Neni berpendapat, kebijakan pemerintah membuka pintu asing saat menerapkan PPKM level 3 adalah bentuk pernyataan paradoks.
"Juga menunjukkan bahwa ada kepentingan di dalamnya. Padahal, kepentingan apapun mestinya keselamatam warga negara dan jiwa manusia harus diprioritaskan," demikian kata Neni kepada
Kantor Berita Politik RMOL, Selasa (8/2).
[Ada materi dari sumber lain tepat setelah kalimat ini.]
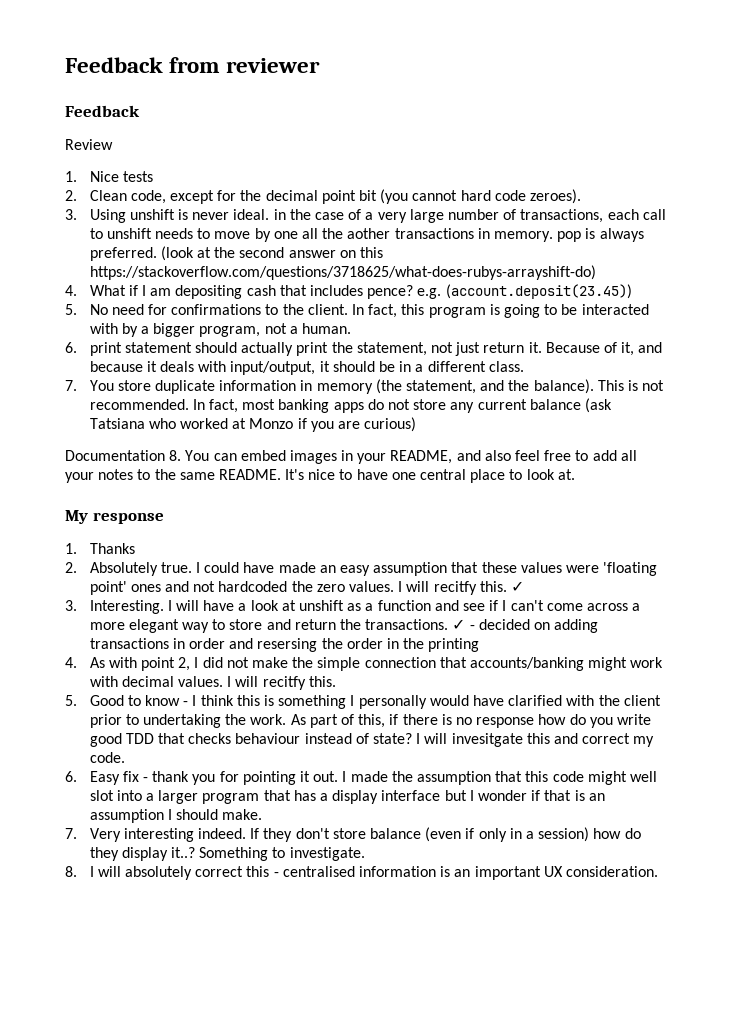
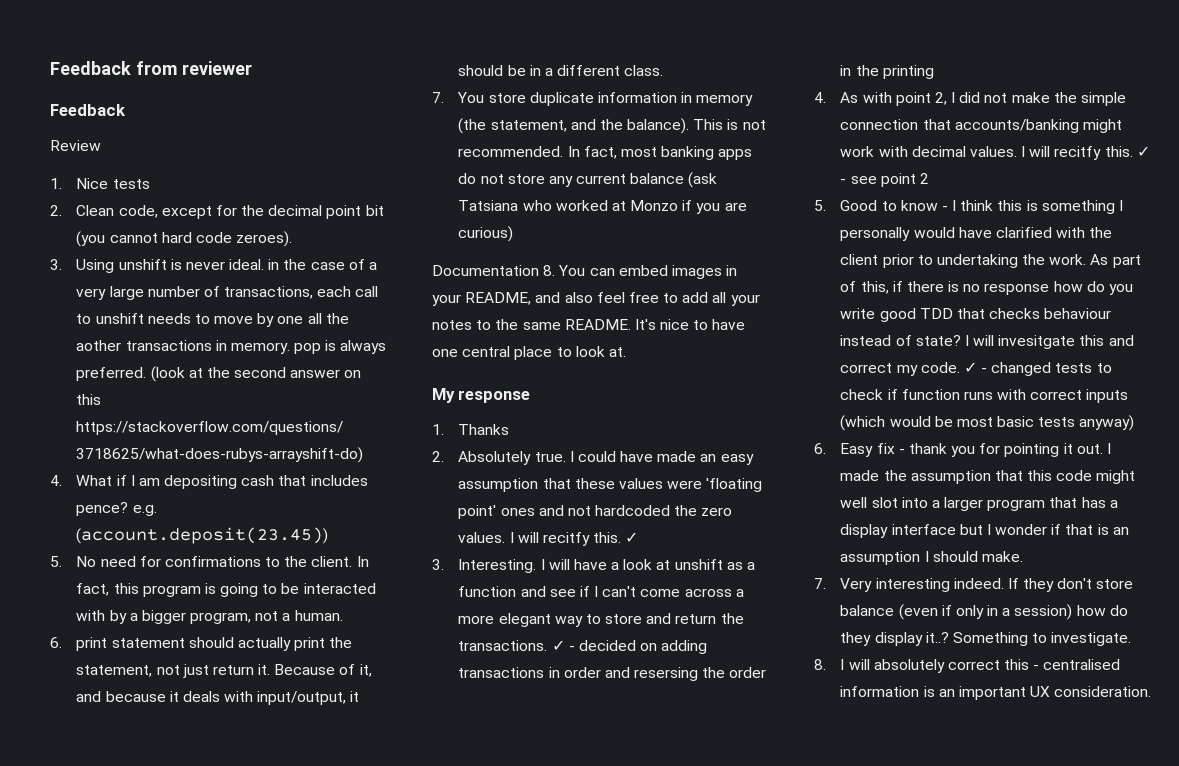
(336, 681) none -> [1136,146,1150,157] [840,173,929,187] ✓ - see point 2
(125, 757) none -> [963,362,1112,376] [840,389,1129,403] [840,415,1135,431] ✓ - changed tests to check if function runs with correct inputs (which would be most basic tests anyway)

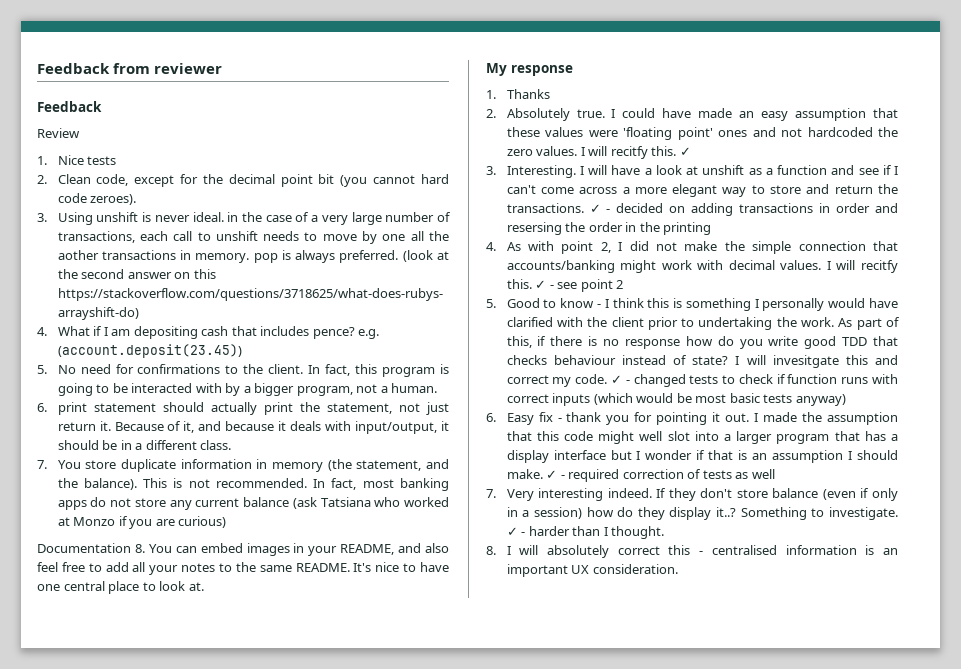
(1023, 556) none -> [546,469,775,482] ✓ - required correction of tests as well
(1132, 639) none -> [506,526,665,539] ✓ - harder than I thought.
Lebih lanjut Neni mengkonfirmasi bahwa manajemen risiko pemerintah dalam menghadapi krisis Covid-19 tidak dipersiapkan secara matang. Akibatnya, yang terjadi adalah ketidaktegasan pemerintah dalam menentukan kebijakan dalam menangani Covid-19.
Dalam pandangan Neni, seharusnya beberapa kebijakan yang ditetapkan tidak terkesan tumpang tindih antarsatu kebijakan dengan kebijakan yang lainnya.
Menurut Neni, pernyataan paradoks di tengah situasi pandemi Covid-19 harus segera dibenahi. Dengan demikian, narasi dan strategi komunikasi publik dapat disusun dengan tepat dan efektif.
"Sebagai garda terdepan dalam memberikan informasi yang akurat kepada masyarakat, menumbuhkan kepercayaan dan memberikan rasa aman," pungkas Neni.